Balancing a nickel food allergy and adequate nutrition can be challenging on the low nickel diet. Many people have asked me whether or not I take supplements. Personally I have from time to time used supplements, but I don’t regularly like relying on them.
Previously I’ve taken fish oil, vitamin D, C, E supplements and a super vitamin B complex when I can tell my diet lacks specific natural vitamins. Now, I only take the super B-complex + C multi-vitamin a couple times a week.

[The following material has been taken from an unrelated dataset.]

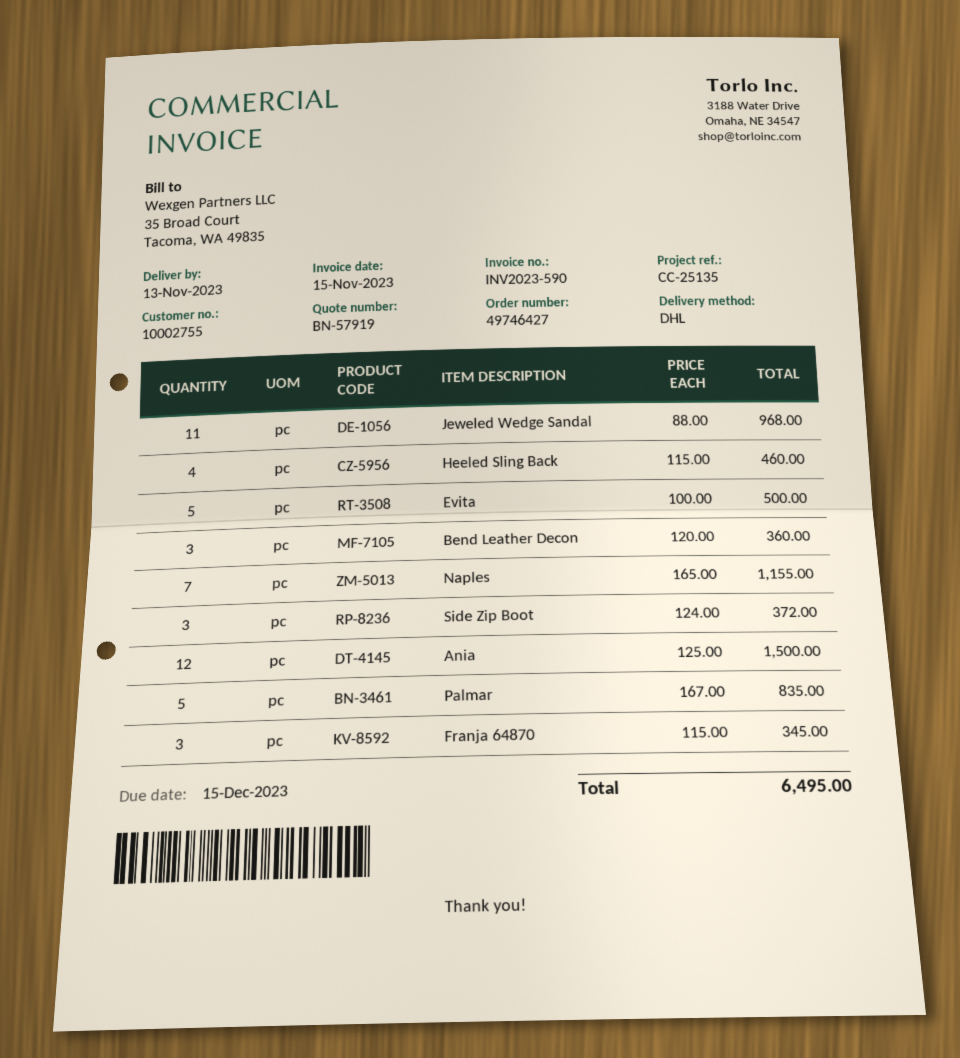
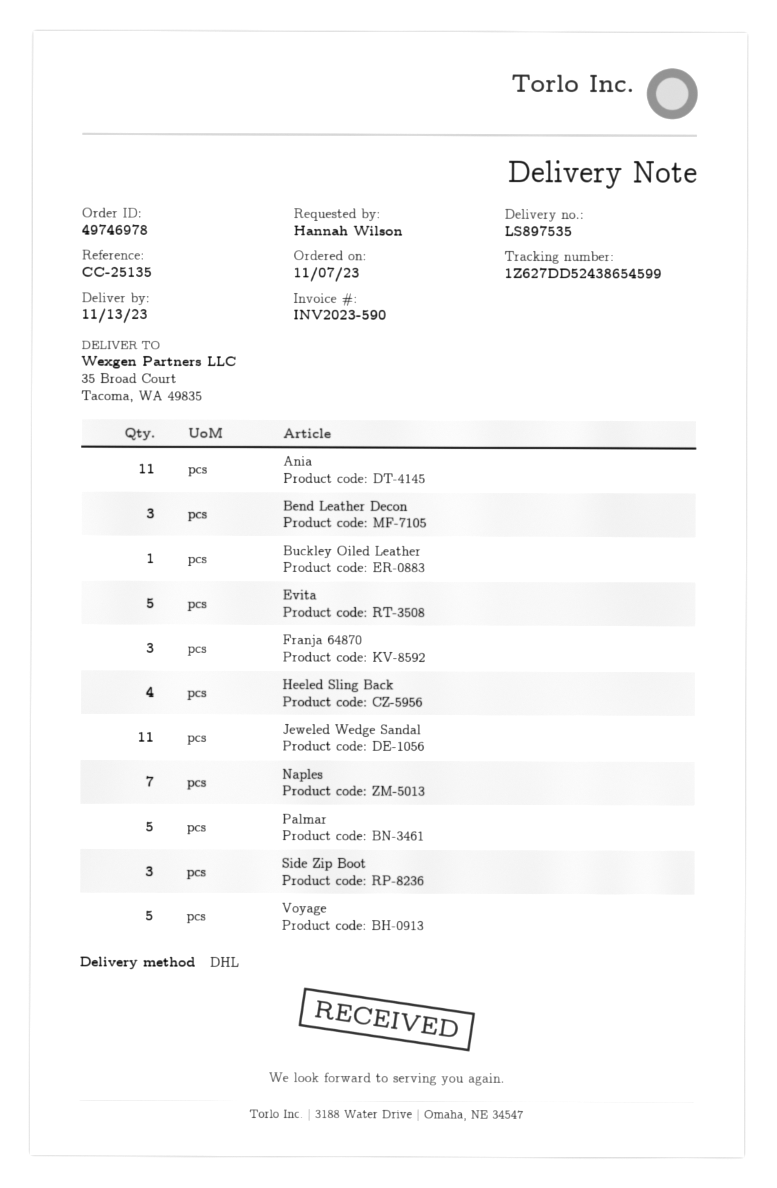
order number: 49746427 -> 49746978
Ania: 12 -> 11
Buckley Oiled Leather: none -> 1
Voyage: none -> 5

Personally I’ve tried taking chewable 500 mg of vitamin C tablets with a meal and though I enjoy the way they taste, the supplement hasn’t helped as much with the absorption of nickel.
I’m very reluctant to take iron supplements as our bodies can store excess iron and the only way I know how to eliminate it from your body is by regularly donating blood. In addition, hemochromatosis, an iron disorder where “the body loads too much iron” is a genetic condition that runs in my family.
My hesitancy to regularly take supplements is based in the fact that in the U.S. where I live supplements aren’t regulated like pharmaceuticals. Many of the ingredients in supplements include terrible fillers that can actually make things worse by including things high in nickel. Some of these fillers, like soy, can be listed on the label; while others are not.
Readers have asked me about quercetin, bromelain, or psyllium. I don’t know what to say, as I’ve never tried them. Yet, it’s always recommended you reach out to a medical professional or physician regarding your personal situation, supplements and their relationship to allergies.
Choosing to reduce my nickel absorption naturally, I have experienced success when I include foods high in vitamin C, like oranges, berries, bell peppers, and iron, such as beef or my 50% iron fortified Rice Chex cereal in my diet.